One funny thing is all the remedies suggested by my church members.  One man insisted that this was a problem of the ions.  I needed more negative ions, or was it postive?  One lady just knew that megadoses of vitamin B-12 would be just the thing.  She gave me vitamins.  I took them until I could tell they were not preventing CFS.  Lately, one man says I need selenium.  Another person thinks it is affected by the weather.  I have been given a million home remedies it seems.  Nothing helps.

And the doctors certainly don't help either.  Their remedy is rest.  No medications help.  There is nothing to treat this.  And I get frustrated with that too.  I do want a pill to take away the symptoms at least, but no.  I just have to live with it.

This week it started Monday night.  I had been watching the weather forecast for a week. Tuesday was supposed to be 72 degrees, sunny and with a pleasant wind.  Perfect day for sailing.  I cleared the calendar and anticipated the trip.  But no.  CFS put a stop to that.  I spent the day in bed instead.

Oh well, it could be worse.  Apparently, this disease will not kill me.  It will just take the fun out of life.

Meanwhile, I wait.  I wait for IT to leave... out of the blue.

1 Comment(s).

Posted by Anonymous:

I just wanted you to know what a blessing you are.
I have just discovered your website after Googling Blind Bartimaeaus.
I live in Guernsey in the Channel Islands off the coast of the United Kingdom. I attend a Baptist Church and this week had to do the story of Bartimaeus for the kids in Sunday School.
I wanted you to know that I used your narration and dressed up in character. I memorised it and delivered it as best I could. You could have heard a pin drop. It was an amazing piece of work you wrote.

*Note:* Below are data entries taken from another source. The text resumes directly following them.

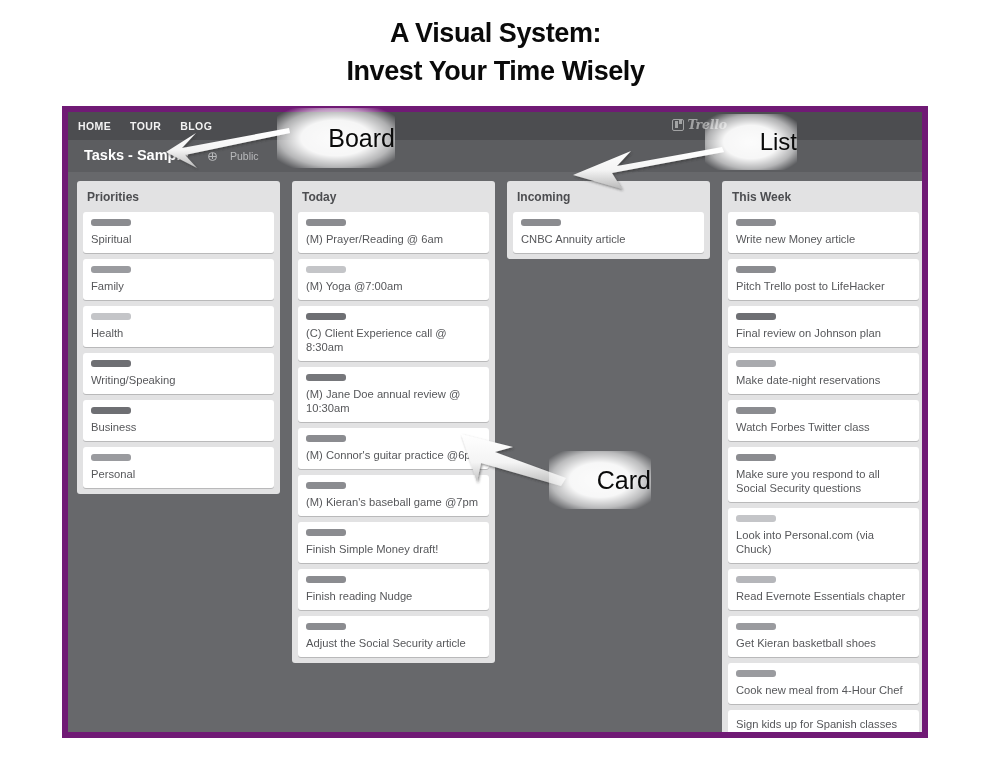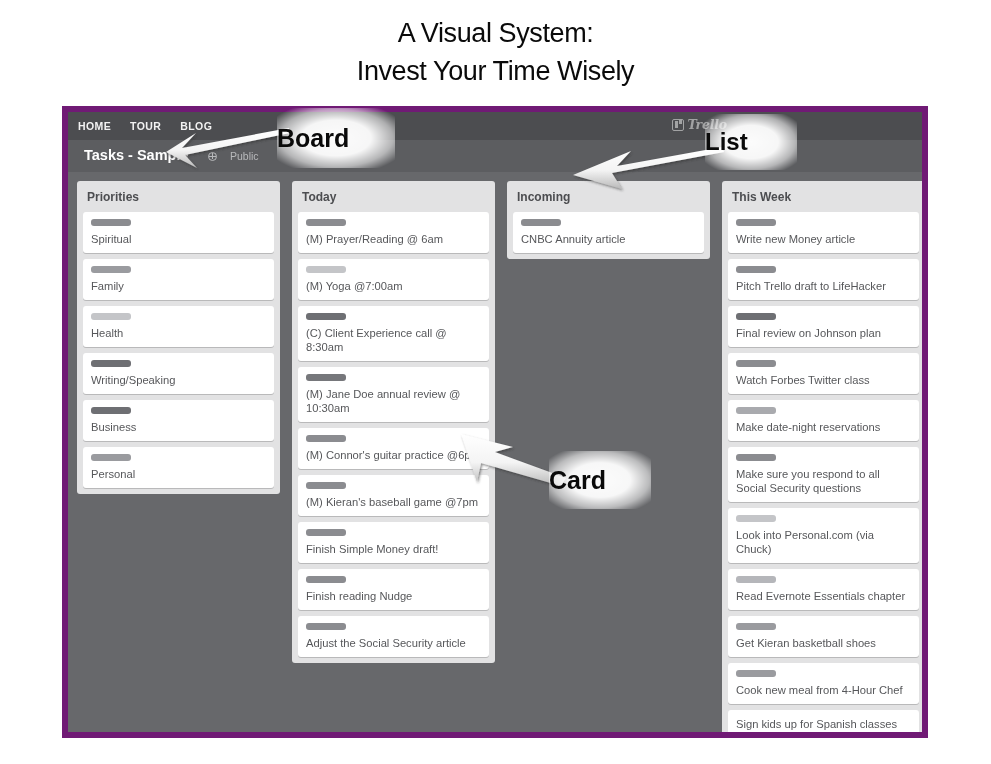"A Visual System:" .headline { font-weight: normal -> bold }
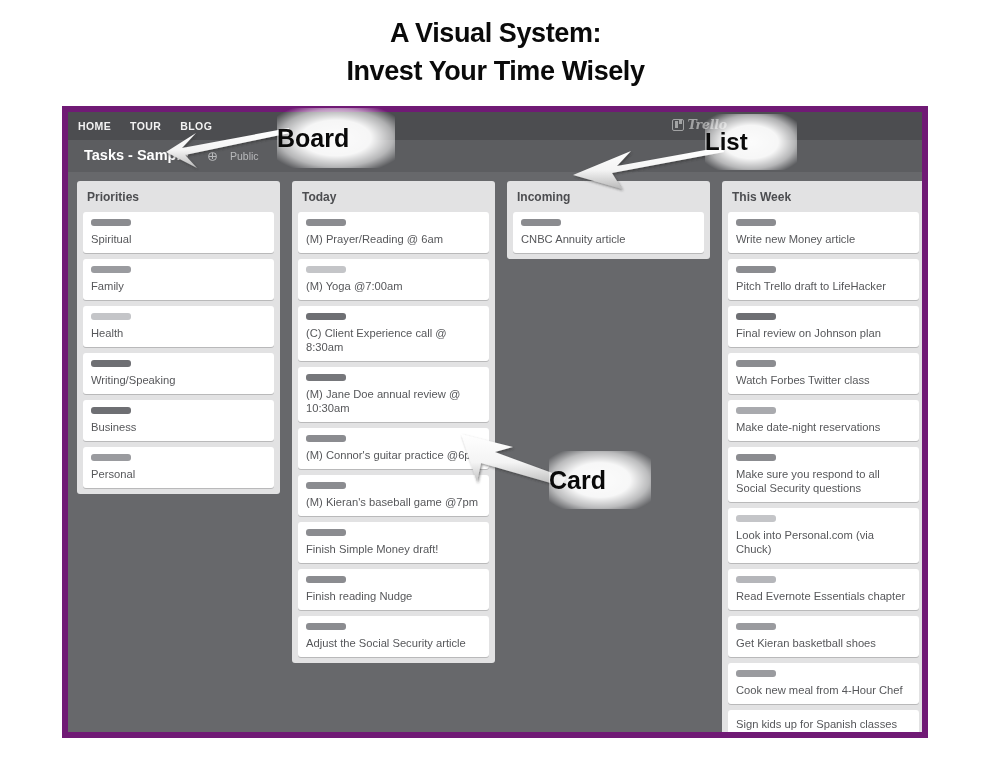"Board" .callout { font-weight: bold -> normal; justify-content: flex-start -> flex-end }
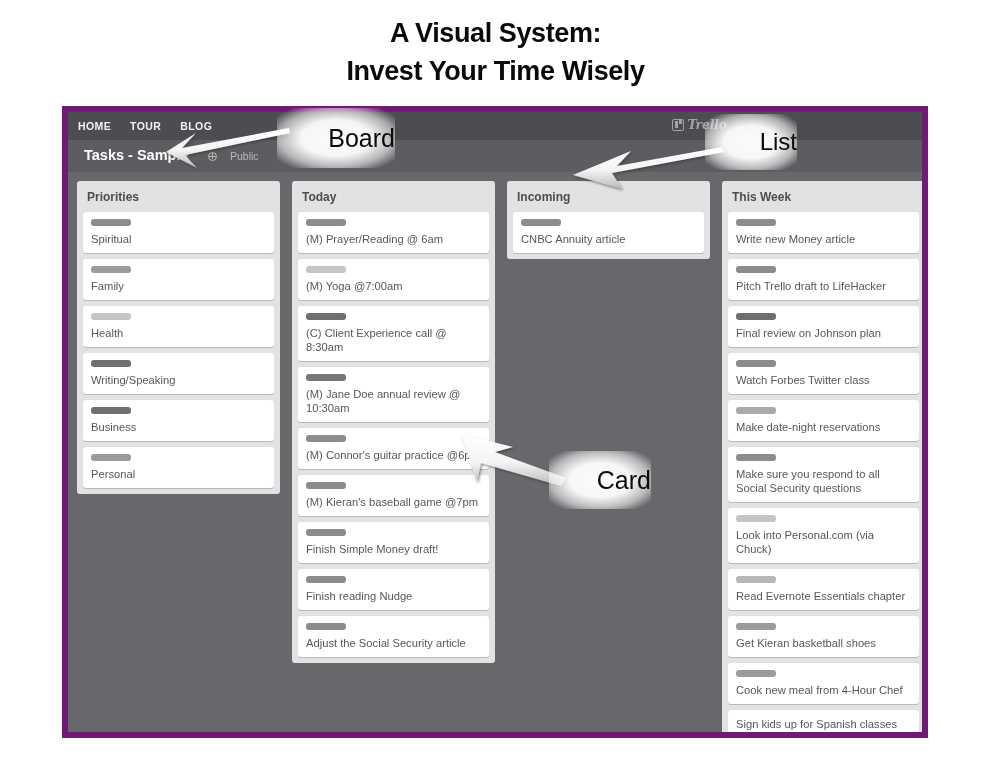"Pitch Trello draft to LifeHacker" div.card-text { text: draft -> post }
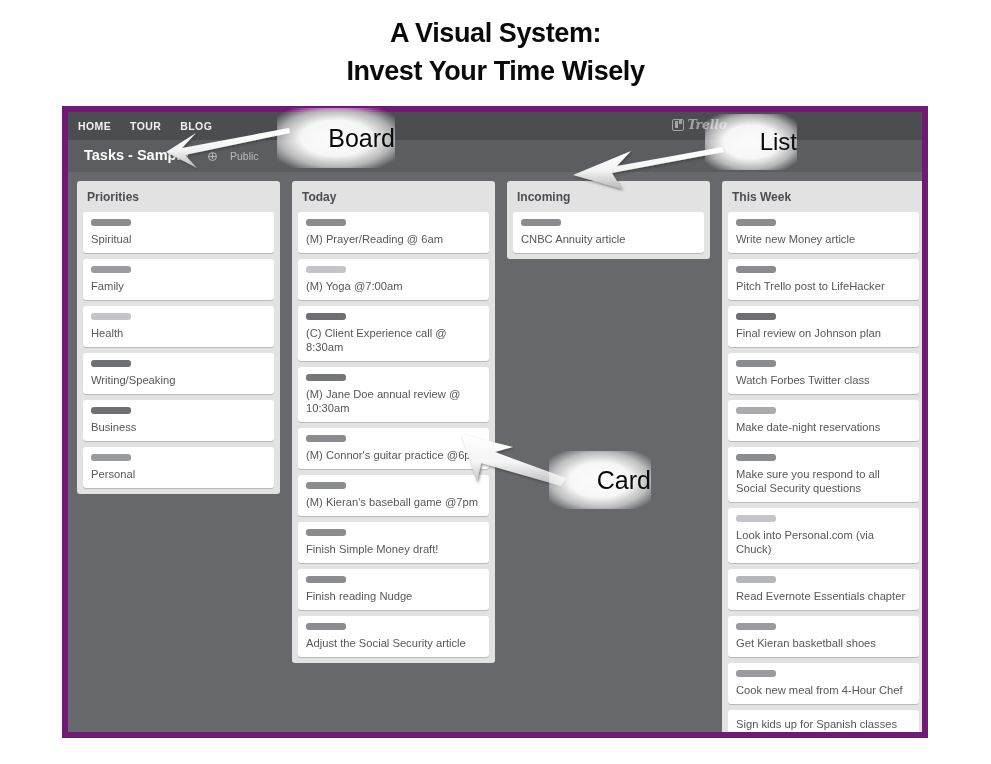"Watch Forbes Twitter class" div.card { order: before "Make date-night reservations" -> after "Make date-night reservations" }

I know it is frustrating being so limited. I have had depression for the last 12 years and have come to realise in a fuller way the meaning of His strength being perfect in weakness.
It is only when we truly come to an end of ourselves that He can do His work.

Try not to fight it, that in itself is exhausting.
It is not a surprise to the Lord that when you were called into the ministry He knew you would have CFS. He even factored it in with his planning your ministry.
When I see your work I see the Lords anointing running all the way through it.
Would it be so anointed if you were fit and able? I don't think so.
Just continue to trust the Lord daily and let Him work out His purpose.
He is using you just as you are because you are just as He wants you to be.
It is sometimes a hard cross to bear, but the treasures that are coming out of those dark places are blessing many where they would otherwise not be blessed. Be encouraged brother.